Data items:
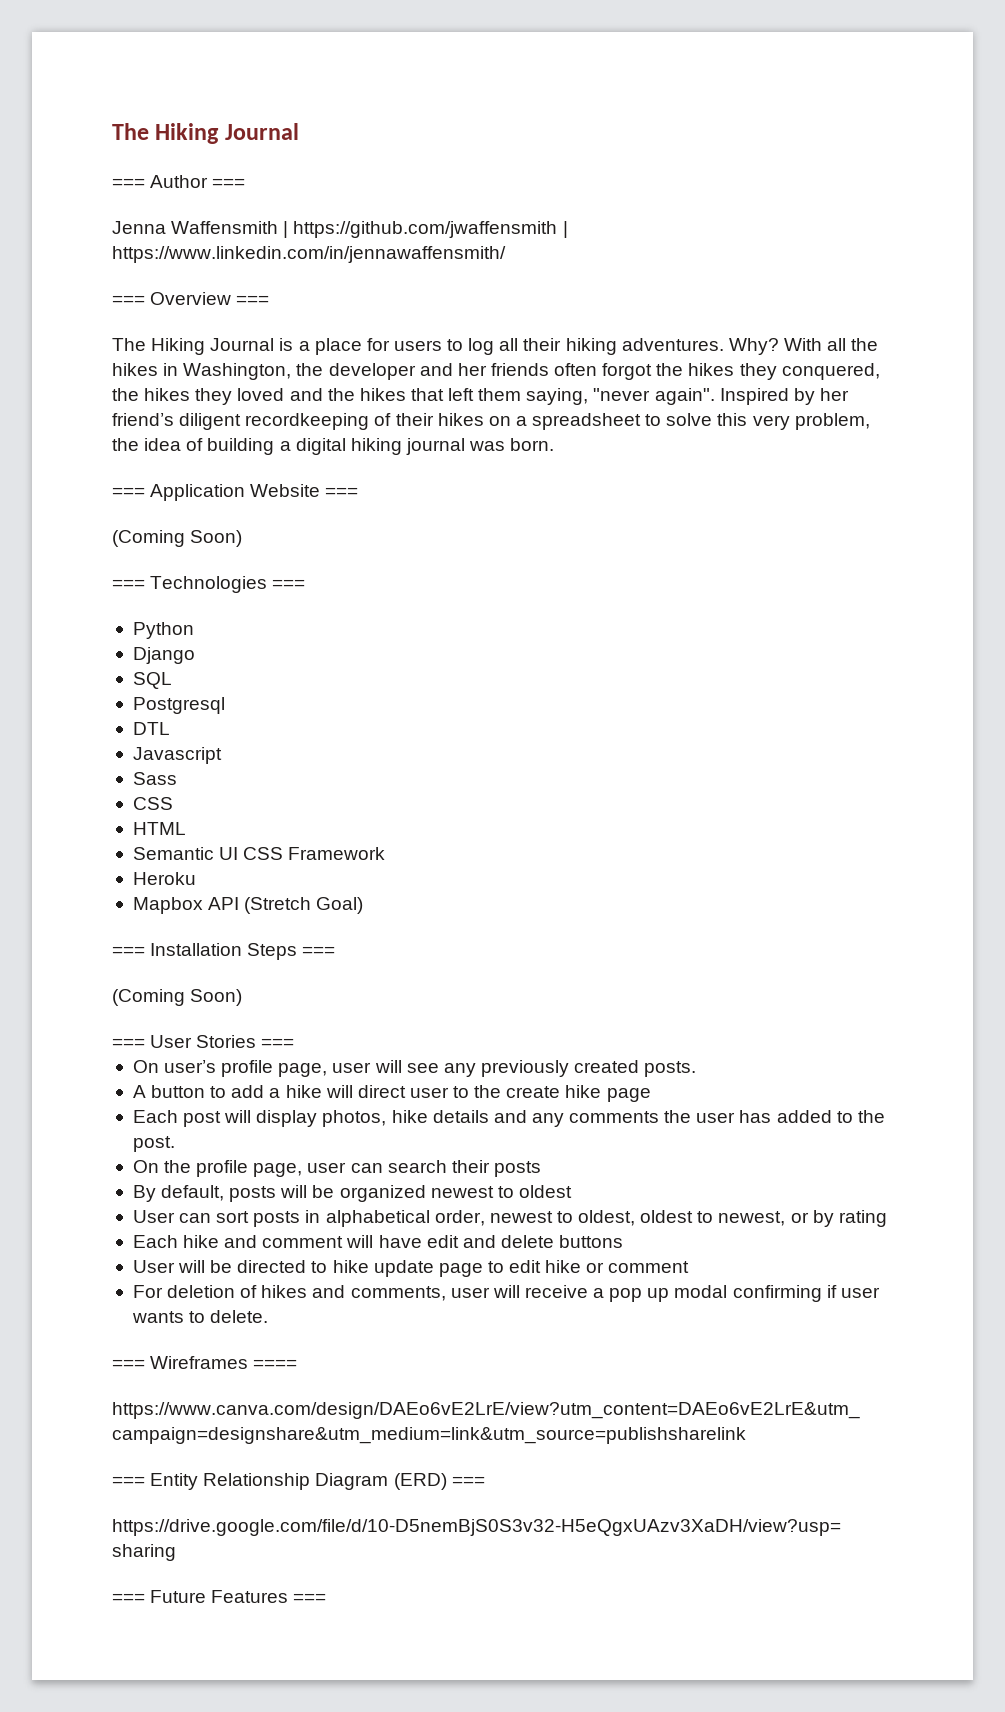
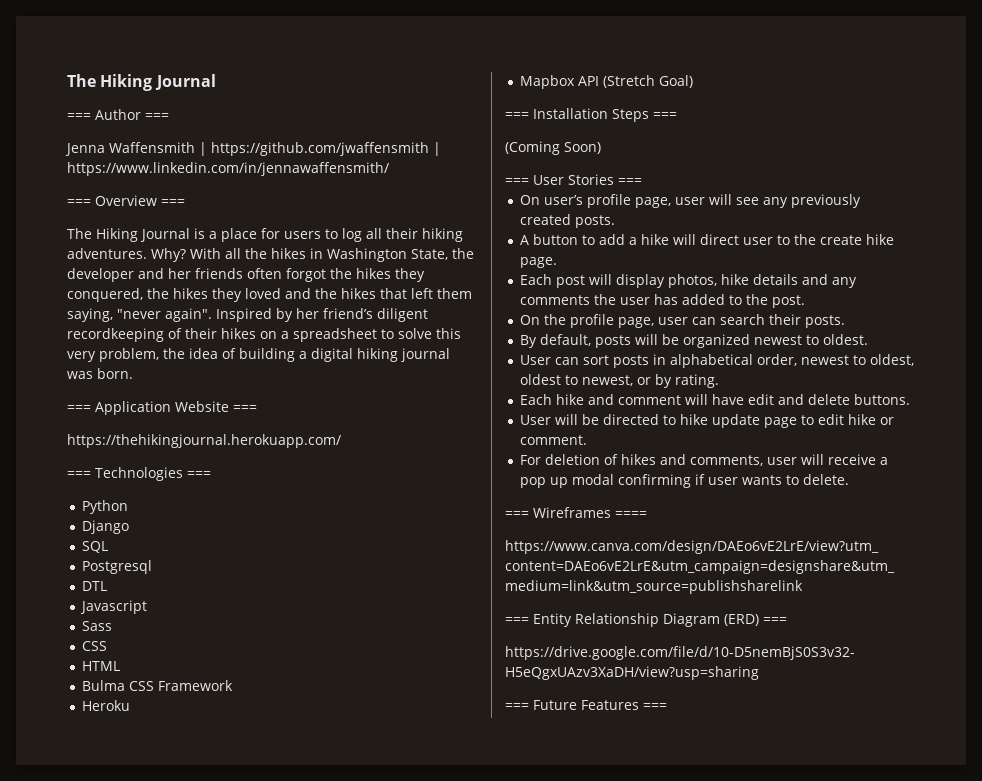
- With all the hikes in Washington, the developer and her friends often forgot the hikes they conquered, the hikes they loved and the hikes that left them saying, "never again".
+ With all the hikes in Washington State, the developer and her friends often forgot the hikes they conquered, the hikes they loved and the hikes that left them saying, "never again".
  === Application Website ===
- (Coming Soon)
+ https://thehikingjournal.herokuapp.com/
- Semantic UI CSS Framework
+ Bulma CSS Framework
- A button to add a hike will direct user to the create hike page
+ A button to add a hike will direct user to the create hike page.
- On the profile page, user can search their posts
+ On the profile page, user can search their posts.
- By default, posts will be organized newest to oldest
+ By default, posts will be organized newest to oldest.
- User can sort posts in alphabetical order, newest to oldest, oldest to newest, or by rating
+ User can sort posts in alphabetical order, newest to oldest, oldest to newest, or by rating.
- Each hike and comment will have edit and delete buttons
+ Each hike and comment will have edit and delete buttons.
- User will be directed to hike update page to edit hike or comment
+ User will be directed to hike update page to edit hike or comment.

The problem: Give back, unchanged, the line containing "search their posts." and each line that comes after it in the entries above, ending with the last.

Solution:
+ On the profile page, user can search their posts.
- By default, posts will be organized newest to oldest
+ By default, posts will be organized newest to oldest.
- User can sort posts in alphabetical order, newest to oldest, oldest to newest, or by rating
+ User can sort posts in alphabetical order, newest to oldest, oldest to newest, or by rating.
- Each hike and comment will have edit and delete buttons
+ Each hike and comment will have edit and delete buttons.
- User will be directed to hike update page to edit hike or comment
+ User will be directed to hike update page to edit hike or comment.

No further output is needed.